Wettability, water absorption and water storage in rosette leaves of the dragon tree (Dracaena draco L.).

MAIN CONCLUSION: Leaf surfaces of Dracaena draco are wettable and can absorb water. The thick, basal leaf part could act as a water reservoir that changes in volume with plant hydration. Rosettes of leaves of Dracaena draco play an important role in directing fog water through leaf axils into the stem tissues, where it can be stored for further use. However, how water is intercepted and collected by the leaves remains unclear, especially since leaf blade surfaces are considered hydrophobic. Based on the observations of D. draco individuals growing in Spain and in glasshouse conditions in Poland, we hypothesised that their long leaves (~ 70 cm) are able to absorb water along the whole leaf blade, but leaf age affects this process. We used water droplet contact angle measurements, anatomical analyses of leaf cross sections along the age gradient and dye tracer experiments to test this hypothesis. The data showed that the leaf surfaces of D. draco are wettable.
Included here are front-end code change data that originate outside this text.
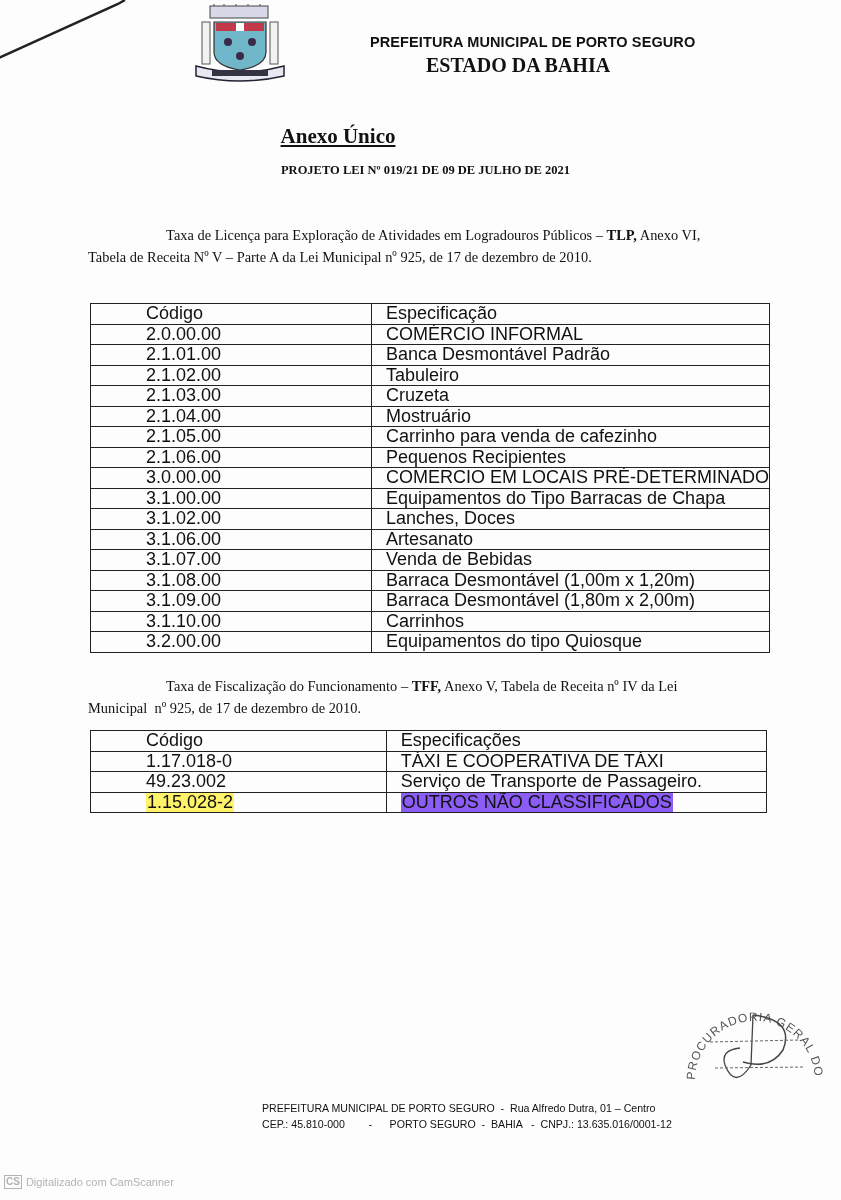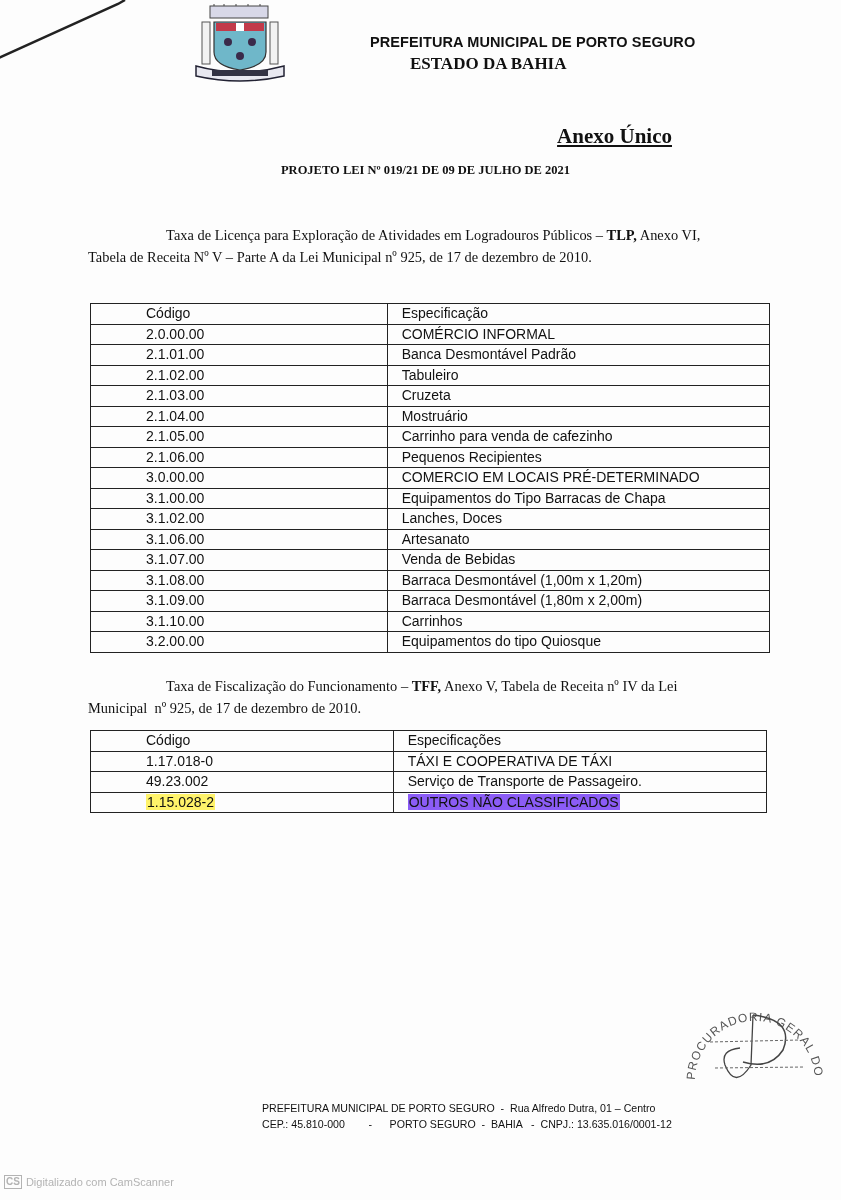"ESTADO DA BAHIA" .hdr-l2 { font-size: 17px -> 20px; left: 410px -> 426px }
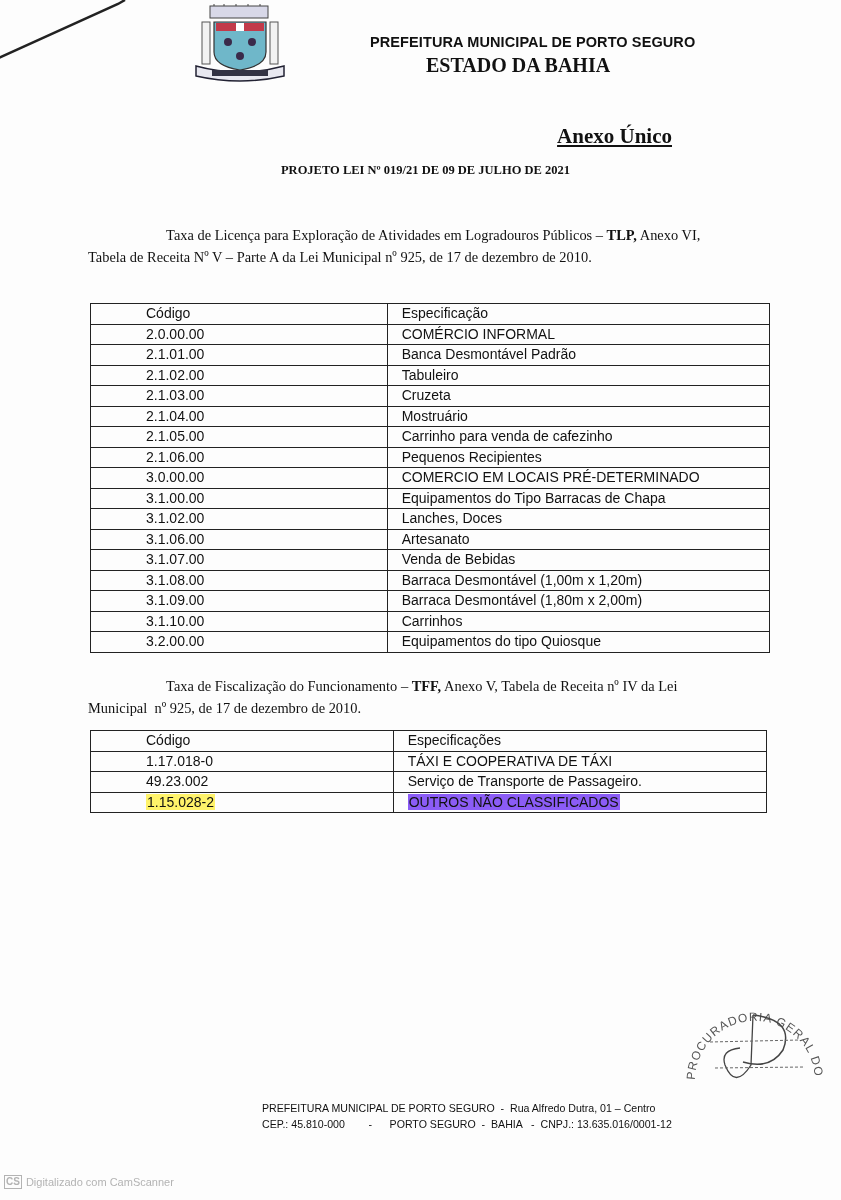"Anexo Único" .title { text-align: right -> center }
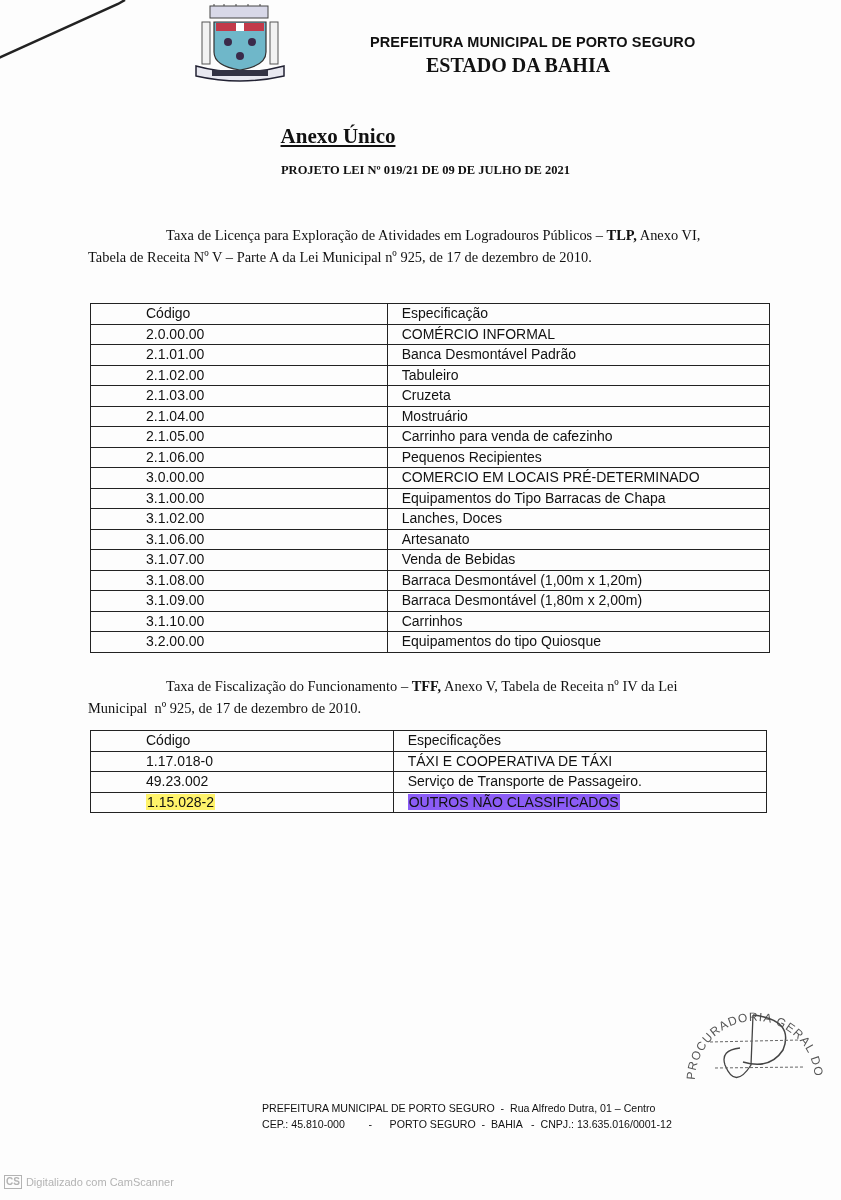"Código" table.grid { font-size: 14px -> 18px }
In general, the mature leaves of the rosette are more wettable than the young ones. Water can be absorbed both through the adaxial and abaxial surfaces. The hydrenchyma is not uniformly distributed along the leaf, it is especially abundant towards the leaf base where it forms a massive water reservoir, which changes in volume depending on plant water status. The results of these studies shed light on the role of rosettes in water absorption by D. draco, and broaden our understanding of the functioning of this vulnerable species.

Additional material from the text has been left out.